If you're still on it, make your plans to move away now. Time is ticking until a major outage or another security incident like this one. See my comment history and related threads for more. Specifically this summary: https://news.ycombinator.com/item?id=31374048
It still sucks that they are parceling out the information, but the claim that they outright lied is not true.
> We also wanted to address a question regarding impact to environment variables. While we confirmed that the threat actor had access to encrypted Heroku customer secrets stored in config var, the secrets are encrypted at rest and the threat actor did not access the encryption key necessary to decrypt config var secrets.
https://status.heroku.com/incidents/2413
Nowhere in that did it clarify it was speaking of app but not pipeline env vars. They had plenty of time to author that post too.
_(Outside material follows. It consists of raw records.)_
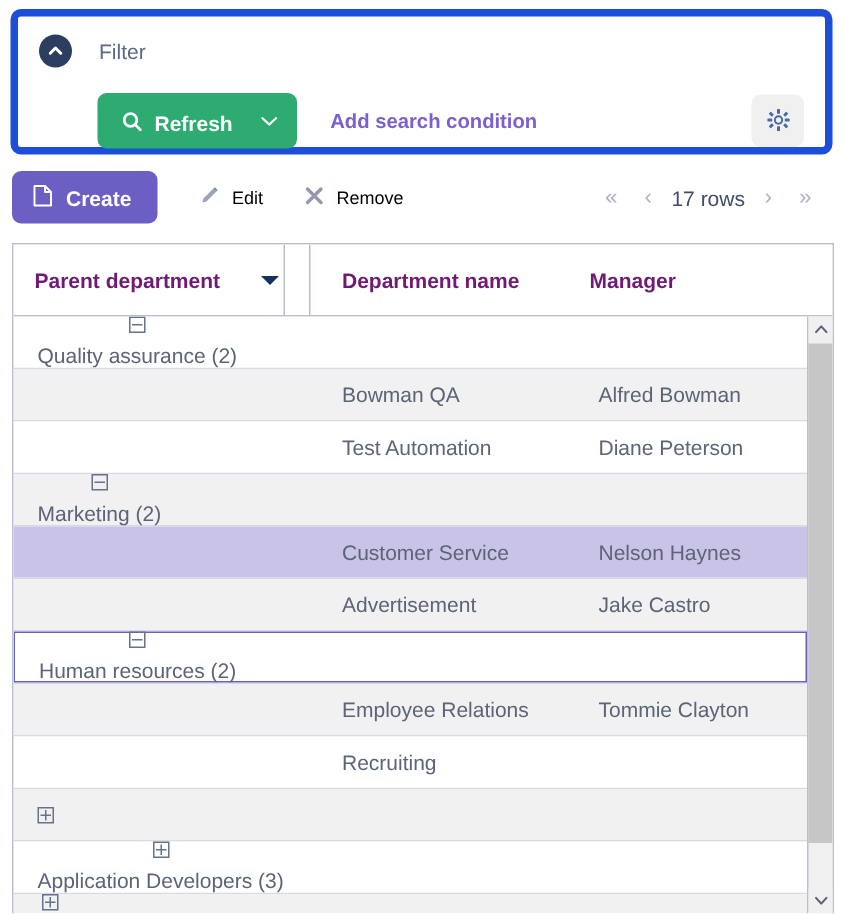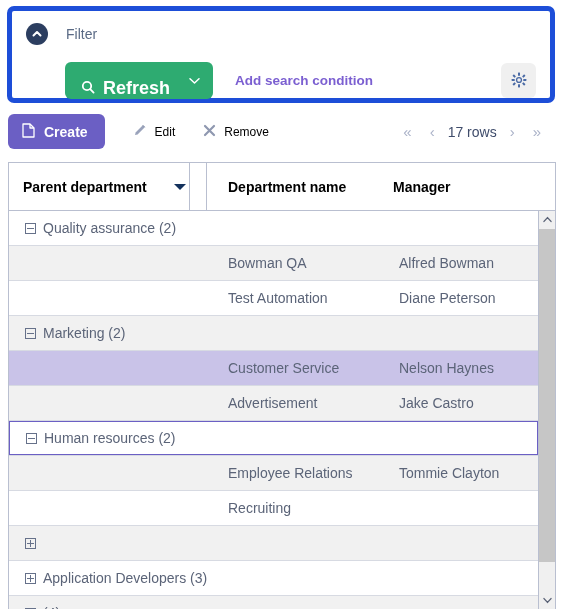--- a/index.html
+++ b/index.html
@@ -68,25 +68,25 @@
     align-items: stretch;
     background: #2eab71;
     border-radius: 6px;
     height: 37px;
     overflow: hidden;
     cursor: pointer;
     user-select: none;
   }
   .btn-refresh-main {
     display: flex;
-    align-items: flex-end;
+    align-items: flex-start;
     gap: 8px;
-    padding: 0 14px 0 16px;
+    padding: 12px 14px 0 16px;
     color: #ffffff;
-    font-size: 18px;
+    font-size: 14px;
     font-weight: bold;
   }
   .btn-refresh-split {
     display: flex;
     align-items: center;
     padding: 0 13px 0 5px;
     color: #ffffff;
   }
   .add-cond {
     margin-left: 22px;
@@ -183,21 +183,21 @@
     box-sizing: border-box;
   }
   .hdr-cell {
     position: absolute;
     top: 0;
     height: 47px;
     display: flex;
     align-items: center;
     font-size: 14px;
     font-weight: bold;
-    color: #000000;
+    color: #701a75;
     box-sizing: border-box;
     cursor: pointer;
   }
   .hdr-parent { left: 0;   width: 180px; padding-left: 14px; }
   .hdr-gap    { left: 180px; width: 18px; border-left: 1px solid #b9bfd0; border-right: 1px solid #b9bfd0; cursor: default;}
   .hdr-dept   { left: 205px; width: 165px; padding-left: 14px; }
   .hdr-mgr    { left: 370px; width: 160px; padding-left: 14px; }
   .sort-caret {
     position: absolute;
     left: 165px;
@@ -228,20 +228,21 @@
   .row.selected { background: #c9c3e8; }
   .row.focused {
     border: 1px solid #6b5fc4;
     background: #ffffff;
   }
   .group-cell {
     display: flex;
     align-items: center;
     gap: 7px;
     padding-left: 16px;
+    flex-direction: column;
   }
   .tree-toggle {
     width: 11px;
     height: 11px;
     border: 1px solid #66718a;
     box-sizing: border-box;
     position: relative;
     flex: none;
     cursor: pointer;
   }

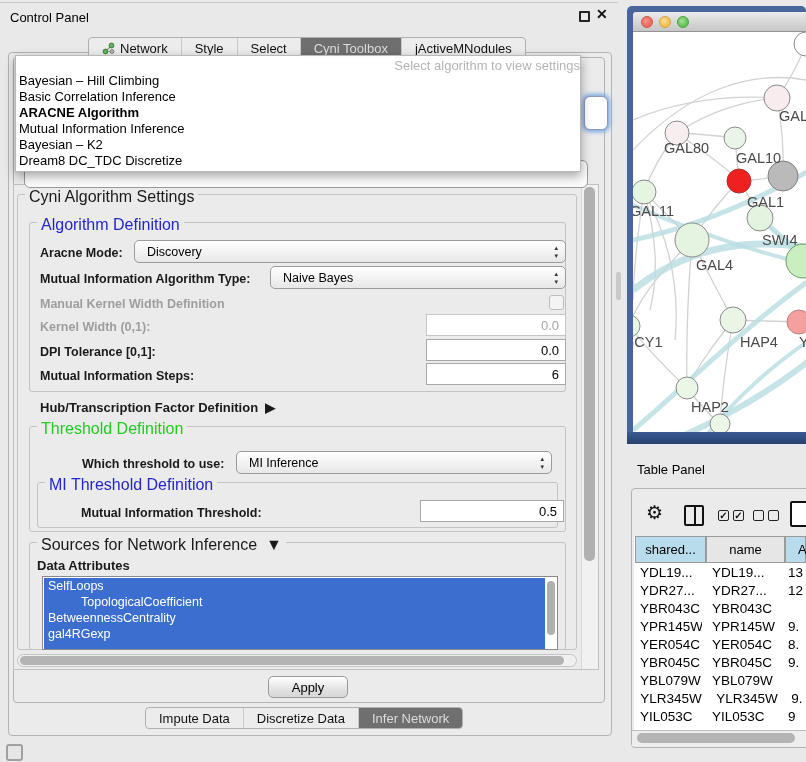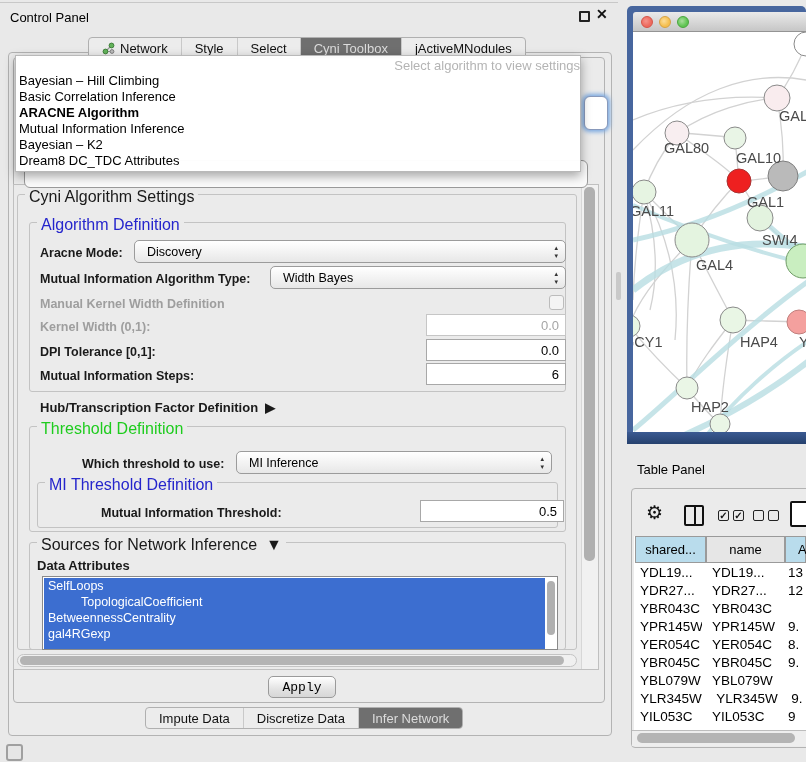--- a/index.html
+++ b/index.html
@@ -128,42 +128,42 @@
     <div class="sliver-focus"></div>
     <div class="sliver-combo"></div>
 
     <div class="dropdown">
       <div class="dd-head">Select algorithm to view settings</div>
       <div class="dd-item" style="top:17px;">Bayesian – Hill Climbing</div>
       <div class="dd-item" style="top:33px;">Basic Correlation Inference</div>
       <div class="dd-item bold" style="top:49px;">ARACNE Algorithm</div>
       <div class="dd-item" style="top:65px;">Mutual Information Inference</div>
       <div class="dd-item" style="top:81px;">Bayesian – K2</div>
-      <div class="dd-item" style="top:97px;">Dream8 DC_TDC Attributes</div>
+      <div class="dd-item" style="top:97px;">Dream8 DC_TDC Discretize</div>
     </div>
 
     <div class="abs" style="left:13px;top:184px;width:586px;height:486px;border:1px solid #c0c0c0;background:#ebebeb;"></div>
     <div class="vtrack" style="left:581px;top:185px;width:17px;height:484px;"></div>
     <div class="vthumb" style="left:584px;top:187px;width:11px;height:374px;"></div>
 
     <div class="groupbox" style="left:17px;top:194px;width:560px;height:456px;"></div>
     <div class="gtitle" style="left:25px;top:188px;">Cyni Algorithm Settings</div>
 
     <div class="groupbox" style="left:29px;top:222px;width:537px;height:170px;"></div>
     <div class="gtitle blue" style="left:37px;top:216px;">Algorithm Definition</div>
 
     <div class="lbl" style="left:40px;top:246px;">Aracne Mode:</div>
     <div class="combo" style="left:134px;top:240px;width:432px;">
       <span>Discovery</span>
       <span class="arrows">▴<br>▾</span>
     </div>
 
     <div class="lbl" style="left:40px;top:272px;">Mutual Information Algorithm Type:</div>
     <div class="combo" style="left:270px;top:266px;width:296px;">
-      <span>Width Bayes</span>
+      <span>Naive Bayes</span>
       <span class="arrows">▴<br>▾</span>
     </div>
 
     <div class="lbl dis" style="left:40px;top:297px;">Manual Kernel Width Definition</div>
     <div class="checkbox" style="left:549px;top:295px;"></div>
 
     <div class="lbl dis" style="left:40px;top:320px;">Kernel Width (0,1):</div>
     <div class="field dis" style="left:426px;top:314px;width:140px;">
       <span>0.0</span>
     </div>
@@ -187,21 +187,21 @@
     <div class="gtitle green" style="left:37px;top:420px;">Threshold Definition</div>
 
     <div class="lbl" style="left:82px;top:457px;">Which threshold to use:</div>
     <div class="combo" style="left:236px;top:451px;width:316px;">
       <span>MI Inference</span>
       <span class="arrows">▴<br>▾</span>
     </div>
 
     <div class="groupbox" style="left:37px;top:482px;width:521px;height:46px;"></div>
     <div class="gtitle blue" style="left:45px;top:476px;">MI Threshold Definition</div>
-    <div class="lbl" style="left:64px;top:506px;padding-left:37px;">Mutual Information Threshold:</div>
+    <div class="lbl" style="left:44px;top:506px;padding-left:37px;">Mutual Information Threshold:</div>
     <div class="field" style="left:420px;top:500px;width:144px;">
       <span>0.5</span>
     </div>
 
     <div class="groupbox" style="left:29px;top:542px;width:537px;height:108px;"></div>
     <div class="gtitle" style="left:37px;top:536px;">
       <span>Sources for Network Inference</span>
       <span>&nbsp;▼</span>
     </div>
     <div class="lbl" style="left:37px;top:558px;font-size:13px;">Data Attributes</div>
@@ -211,21 +211,21 @@
       <div class="li" style="top:17px;padding-left:37px;">TopologicalCoefficient</div>
       <div class="li" style="top:33px;">BetweennessCentrality</div>
       <div class="li" style="top:49px;">gal4RGexp</div>
       <div class="li" style="top:65px;"></div>
       <div class="vthumb" style="left:504px;top:4px;width:8px;height:54px;"></div>
     </div>
 
     <div class="hscroll" style="left:17px;top:654px;width:560px;height:13px;"></div>
     <div class="hthumb" style="left:20px;top:656px;width:544px;height:9px;"></div>
 
-    <div class="button" style="left:268px;top:676px;width:68px;height:22px;font-family:Liberation Mono, monospace;">
+    <div class="button" style="left:268px;top:676px;width:80px;height:22px;">
       <span>Apply</span>
     </div>
 
     <div class="tabbar" style="left:145px;top:707px;">
       <div class="tab">
           <span>Impute Data</span>
         </div>
       <div class="tab">
           <span>Discretize Data</span>
         </div>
Make sure you rotate those app env vars anyways as this somehow appears to be getting worse by the week.
Plenty of folks I respect absolutely love fly.io--I have less hands-on experience there, but they've got a fantastic crew, too.
I don't have experience with any other PaaS's so I can't recommend one, but what you say is what I commonly hear.
I guess that was a lie?!
> Additionally, we have no evidence that the attacker has accessed any customer accounts or decrypted customers’ environment variables.
which, as pointed out in its HN thread, means "we now know they got access to encrypted vars, and we don't know yet if they could have decrypted them." in BS-speak.
The title "We've Heard Your Feedback" is also a red herring, usually means "we know we fucked up bad and we still have no idea of the whole impact of the breach".
Why? Commercialism.
Founders sell to the highest bidder to make their exit worthwhile for themselves, not caring about the future of the product (and customers).
It's a no-brainer that a commercial company like Salesforce (it's in their name!) doesn't have what it takes to build AAA software, but focuses on maximizing their profit. They drove away their best staff, focused on the wrong features, and are seemingly overwhelmed by maintaining their purchased software, all while probably not even realizing their demise.
We should all come to the agreement that takeovers of fundamental software by incompetent companies should be seen as a hostility towards every current user of said software.
That feels like a angsty-tinted view. I recall the day it happened. The Ruby dev shop I was at was optimistically nervous. As Heroku had been a shiny new thing and only deployed Ruby. Acquisition allowed them to expand and support other languages. They didn't even have pipelines!
https://techcrunch.com/2010/12/08/breaking-salesforce-buys-h...
"Trust is our Number 1 value."
1. company all-hands meetings, which are basically pep rallies with no actual content
2. when someone working at Salesforce brings up a glaring problem and says "if Trust is our number 1 value, why don't we do something about this huge problem?", which is usually met with either silence and bureaucratic obstacles or with excuses, usually something like "customers trust us to spend the money they pay us building the features and products they want", which is like...exactly not the definition used at any of the pep rallies.
Is the impact limited to specific customer accounts, or are they just not updating me anymore?
> We value transparency and wanted to notify you of an issue affecting your account.
My guess is they sent it to users with pipelines that have env vars. It's funny since this sentence demonstrates they don't value transparency by not telling the other users more information about the hack.
They updated Heroku Status but surprisingly failed to mention anything about CI or pipelines.
are there any mystery hacks occurring yet?
is this database known to have been spread anywhere?